What needs to be done =
Return, word for word, only the lines of the data below that lie between the line with "[677,79,714,92] copy ->" and the line with "[672,178,720,194] pull in", those two lines included.

Dataset excerpts

=== Section Start ===

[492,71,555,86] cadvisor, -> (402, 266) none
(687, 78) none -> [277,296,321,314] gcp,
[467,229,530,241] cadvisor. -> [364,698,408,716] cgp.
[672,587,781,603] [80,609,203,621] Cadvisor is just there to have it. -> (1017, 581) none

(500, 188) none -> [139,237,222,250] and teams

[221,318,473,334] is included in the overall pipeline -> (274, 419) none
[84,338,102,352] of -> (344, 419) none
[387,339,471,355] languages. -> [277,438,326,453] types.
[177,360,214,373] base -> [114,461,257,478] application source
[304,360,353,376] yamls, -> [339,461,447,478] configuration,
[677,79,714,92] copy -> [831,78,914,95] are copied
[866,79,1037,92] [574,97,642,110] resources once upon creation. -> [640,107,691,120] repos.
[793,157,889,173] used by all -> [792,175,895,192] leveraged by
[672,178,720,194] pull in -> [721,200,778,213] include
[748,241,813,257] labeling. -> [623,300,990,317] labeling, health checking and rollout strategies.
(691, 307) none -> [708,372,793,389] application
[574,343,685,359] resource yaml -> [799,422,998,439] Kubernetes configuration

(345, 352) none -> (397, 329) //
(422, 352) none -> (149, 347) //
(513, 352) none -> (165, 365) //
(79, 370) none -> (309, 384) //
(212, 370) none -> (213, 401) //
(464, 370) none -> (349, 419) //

=== Section End ===

Solution =
[677,79,714,92] copy -> [831,78,914,95] are copied
[866,79,1037,92] [574,97,642,110] resources once upon creation. -> [640,107,691,120] repos.
[793,157,889,173] used by all -> [792,175,895,192] leveraged by
[672,178,720,194] pull in -> [721,200,778,213] include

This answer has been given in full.